Select metals and materials have more upside leverage, both cyclically and structurally, and we continue to be most constructive in our outlook for copper. Major producers, such as Chile, have experienced persistent production setbacks in recent years, and supply has struggled to meet demand. Structurally, copper ore grade has fallen steadily over the last 20 years. We also maintain our positive outlook for uranium. As nuclear power gains further acceptance as a critical fuel in the path to zero emissions, we believe uranium could still be in the relatively early stages of an upward trend. Furthermore, after more than a decade of power reactor closures following Japan’s Fukushima disaster, global utilities and governments are again recognizing the advantages of nuclear power and delaying plant retirements. However, as the supply side has been in a bear market for the last decade, close to 30% of annual refined uranium today is derived from secondary supplies controlled largely by Russia. As global utilities draw down their inventories, we believe a procurement cycle will follow, which should drive prices higher.

Gold and Precious Metals

In the near term, we believe the price direction of gold and precious metals should largely be determined by inflation expectations and whether recent geopolitical events escalate. Over the longer term, we continue to value exposure to gold and precious metals for diversification benefits, especially in periods of heightened economic, financial market and geopolitical volatility. While not our current base case, in our view gold and precious metals have the potential to provide defensive exposure in the event of a negative global economic shock and an abrupt reversal in central bank policy. Through all periods, we believe selectivity in the space is key to identifying the best investment opportunities. We choose to invest in companies with high-quality assets, efficient operating models, fundamentally robust balance sheets and attractive, shareholder-friendly capital return programs.

Energy Transition

We continue to favor energy-transition and view the sector as very attractive from a stock-picking and thematic perspective. We will invest selecticely, when appropriate, in utilities/developers, equipment manufacturers and grid integrators, as well as in energy-transition materials. We believe this sector should continue to be a substantial source of alpha and return generation when the opportunities and valuations are appropriate.

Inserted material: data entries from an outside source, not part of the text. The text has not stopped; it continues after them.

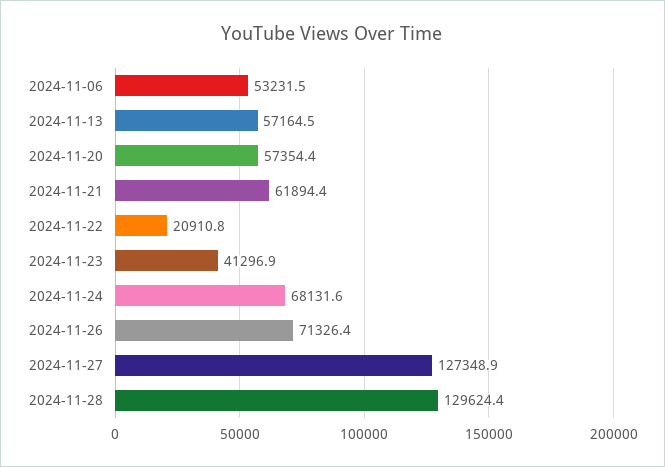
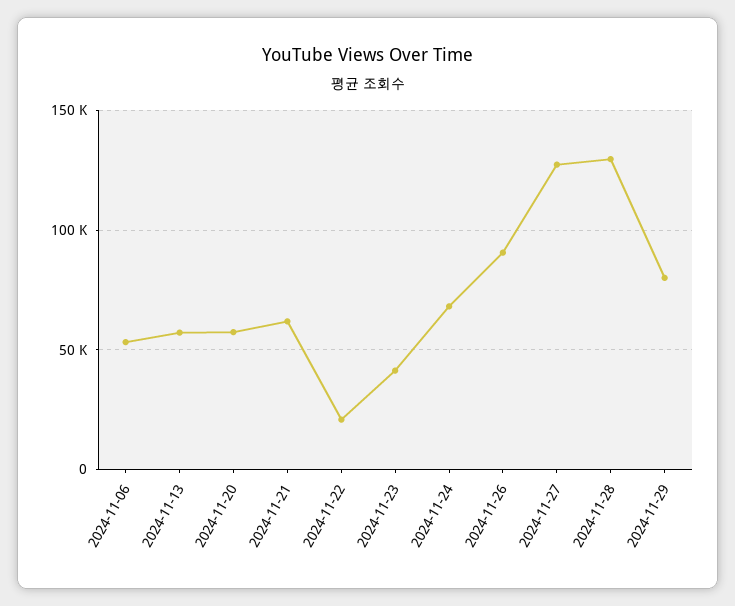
2024-11-26: 71326.4 -> 90000
2024-11-29: none -> 80000

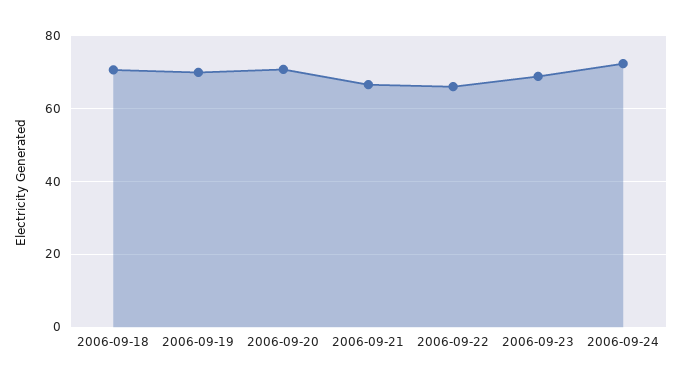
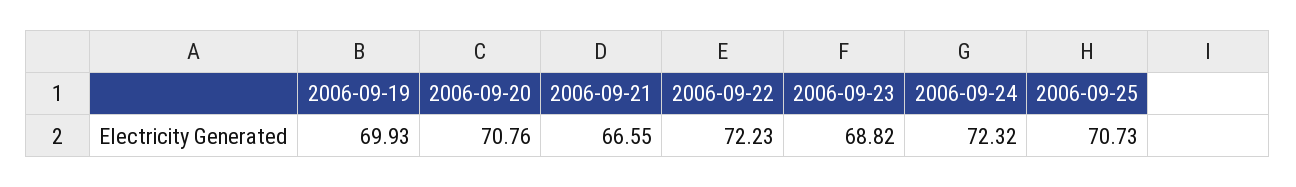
2006-09-18: 70 -> none
2006-09-22: 66 -> 72.23
2006-09-25: none -> 70.73

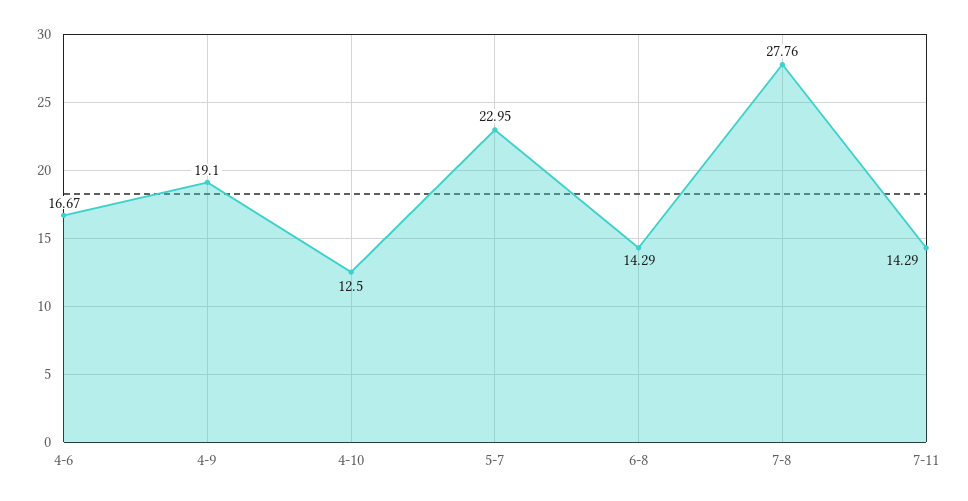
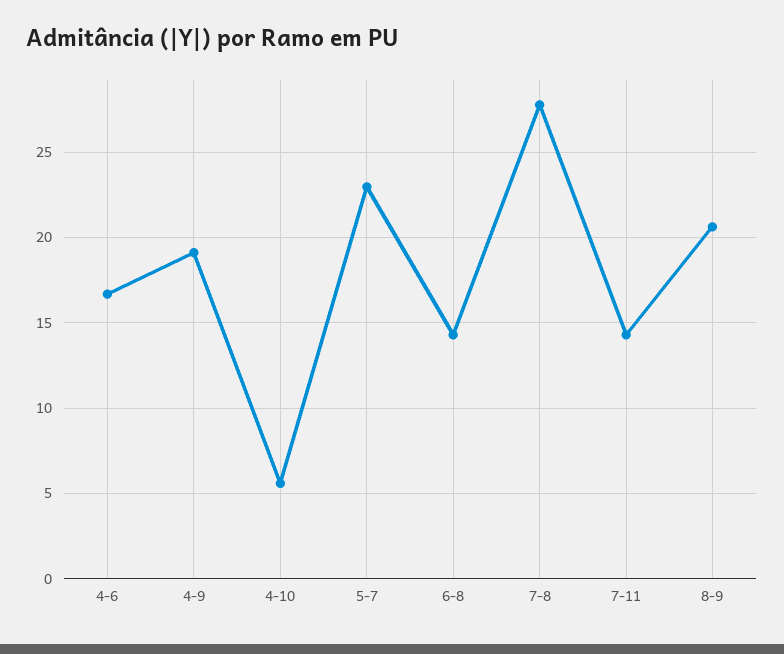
4-10: 12.5 -> 5.5
8-9: none -> 20.5

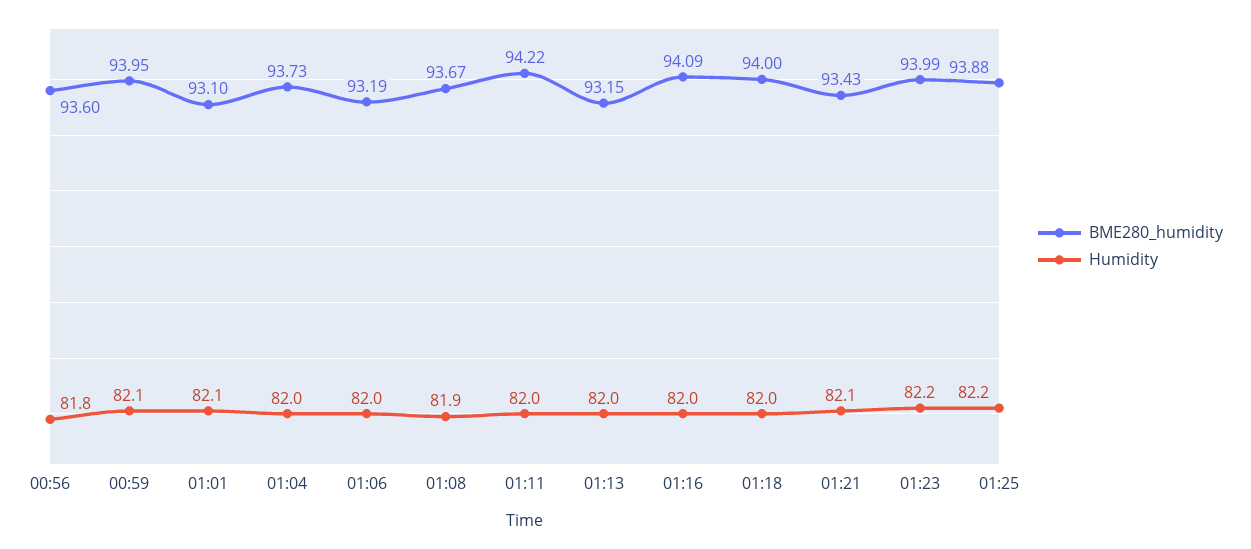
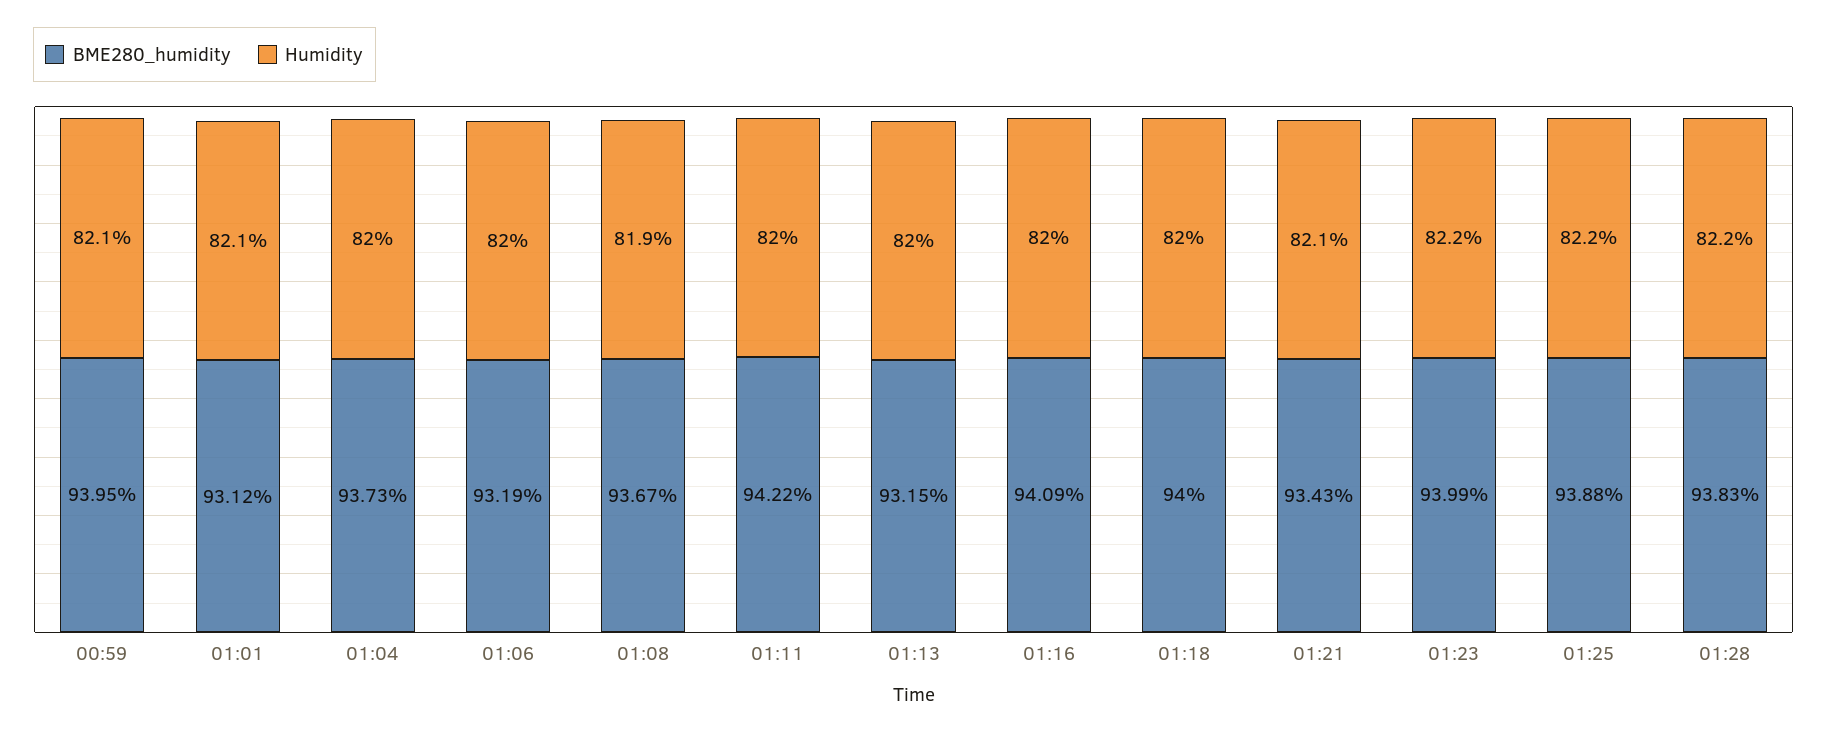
BME280_humidity, 00:56: 93.6 -> none
Humidity, 00:56: 81.8 -> none
BME280_humidity, 01:01: 93.1 -> 93.12
BME280_humidity, 01:28: none -> 93.83
Humidity, 01:28: none -> 82.2

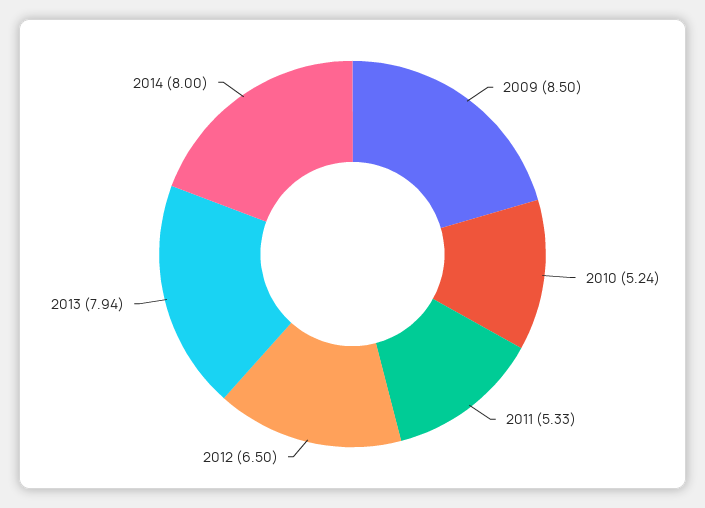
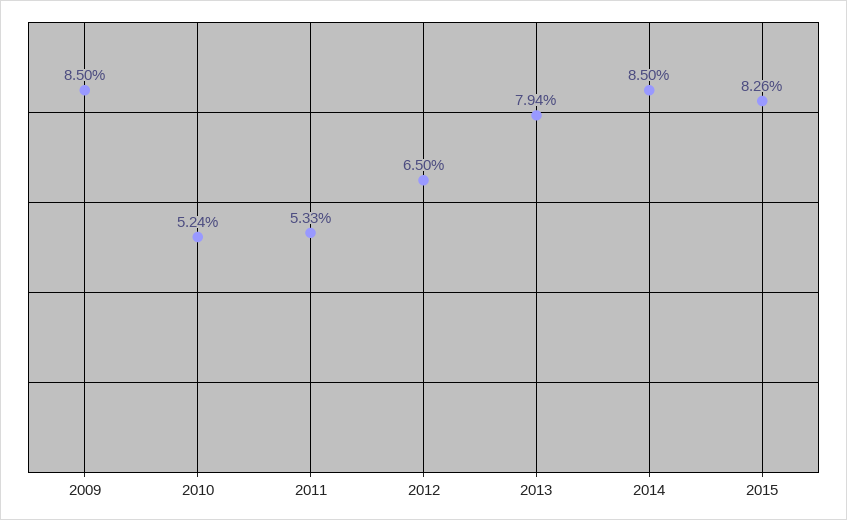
2014: 8 -> 8.5
2015: none -> 8.26

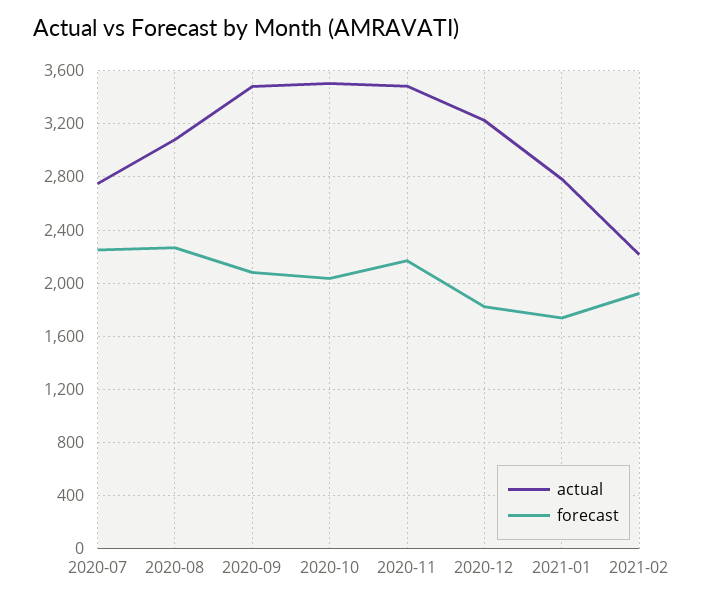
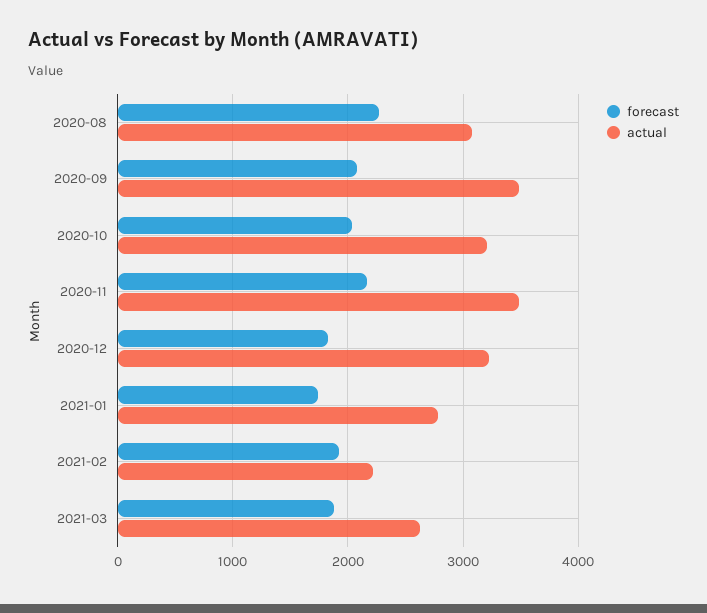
actual, 2020-07: 2750 -> none
forecast, 2020-07: 2250 -> none
actual, 2020-10: 3500 -> 3200
forecast, 2021-03: none -> 1900
actual, 2021-03: none -> 2600

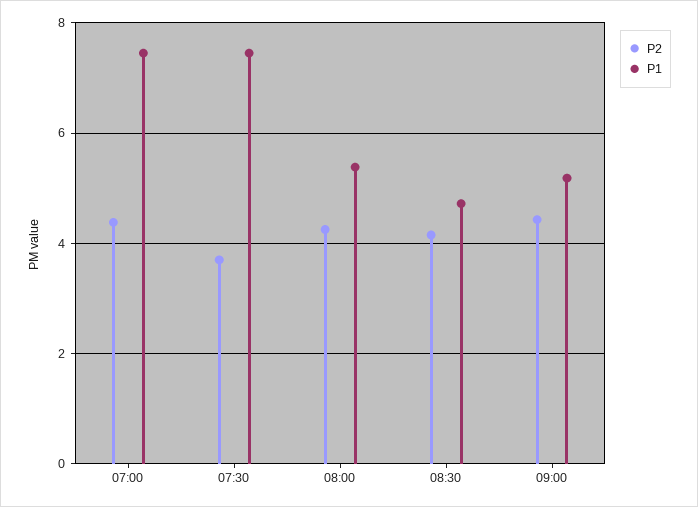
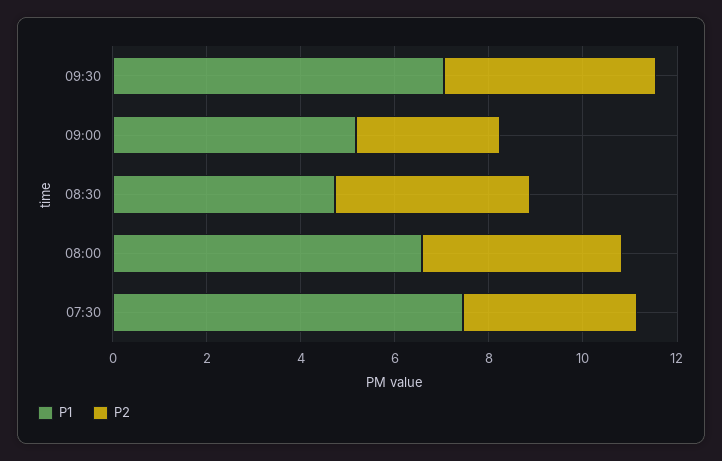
P2, 07:00: 4.4 -> none
P1, 07:00: 7.4 -> none
P1, 08:00: 5.4 -> 6.5
P2, 09:00: 4.4 -> 3
P1, 09:30: none -> 7
P2, 09:30: none -> 4.5

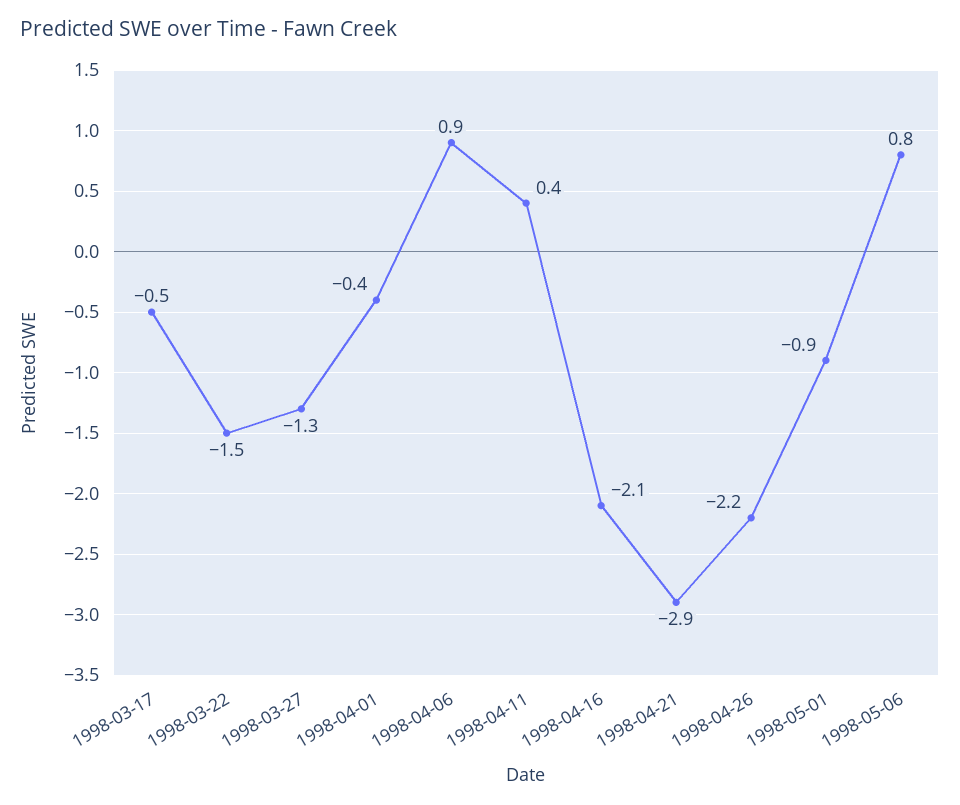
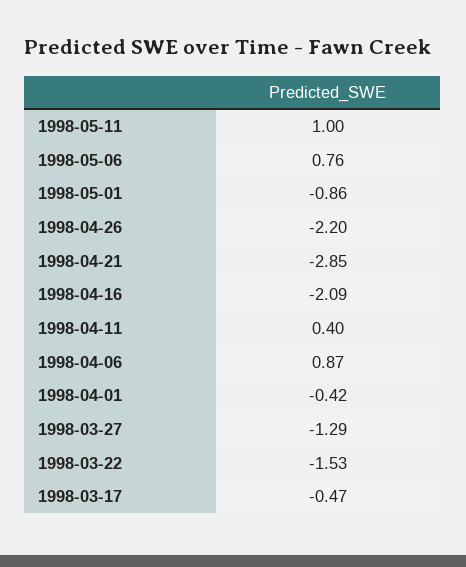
1998-05-11: none -> 1

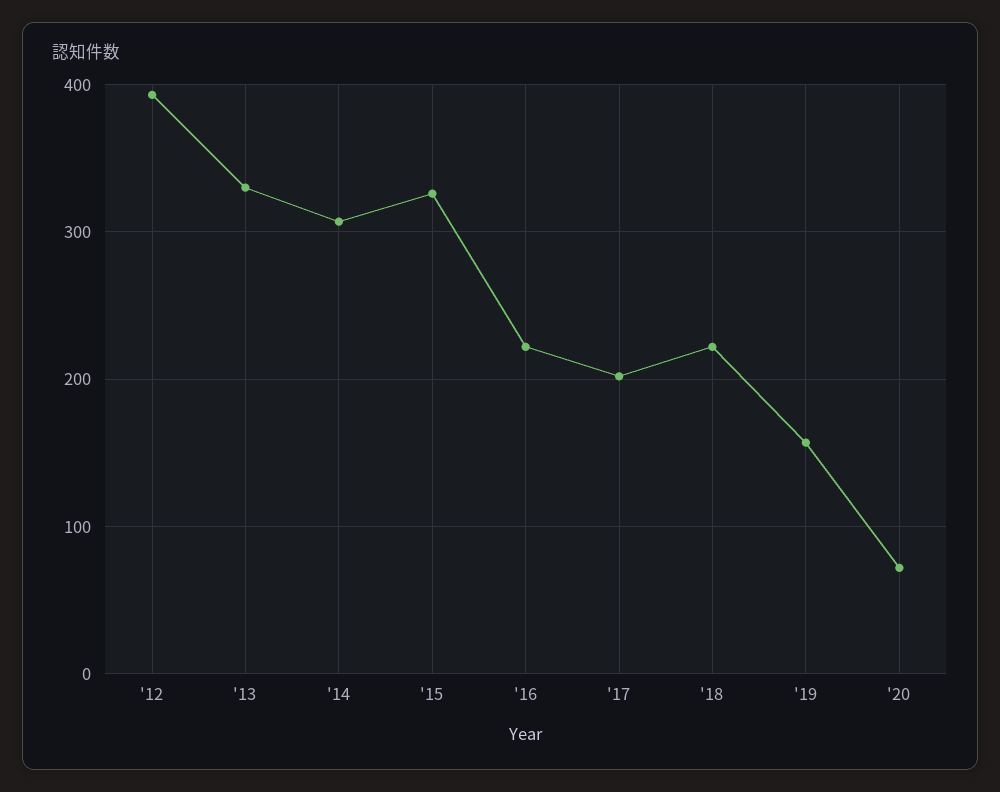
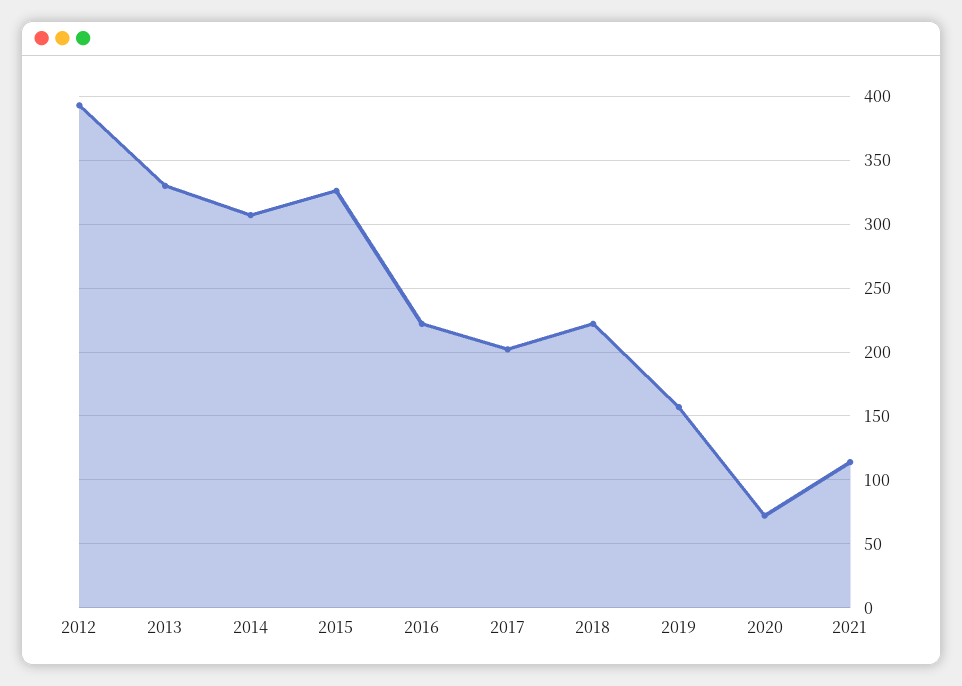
2021: none -> 115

From a secular perspective, the global push toward decarbonization should drive a significant generational shift in the demand for copper—akin to, and perhaps even greater than, the emergence of Chinese demand in the early 2000s. Additionally, with the emergence of this new structural demand, we believe we are at the cusp of a capital-expenditure super cycle, and that companies that provide the equipment and services, such as engineering and construction, could benefit over the coming years.

More Room to Run

Commodity cycles rarely last only two years; typical cycles last five to ten years, as this time frame allows for physical supply to develop and correct any supply/demand imbalances. The consensus continues, in our view, to overestimate how elastic commodity demand can be during economic cycles. Demand may soften during a recession, but often this response sets off a ‘coiled-spring’ effect. As we have seen in previous downturns—even one as severe as the global financial crisis—demand for commodities recovers rapidly when economic conditions normalize. Supply, however, may be increasingly constrained as capital investments tend to be deferred during times of economic uncertainty. While the global natural resources markets continue to be volatile, we believe we are in the midst of a multi-year commodities cycle, with themes such as decarbonization extending the investment time frames of these diverse assets, increasing their upside potential.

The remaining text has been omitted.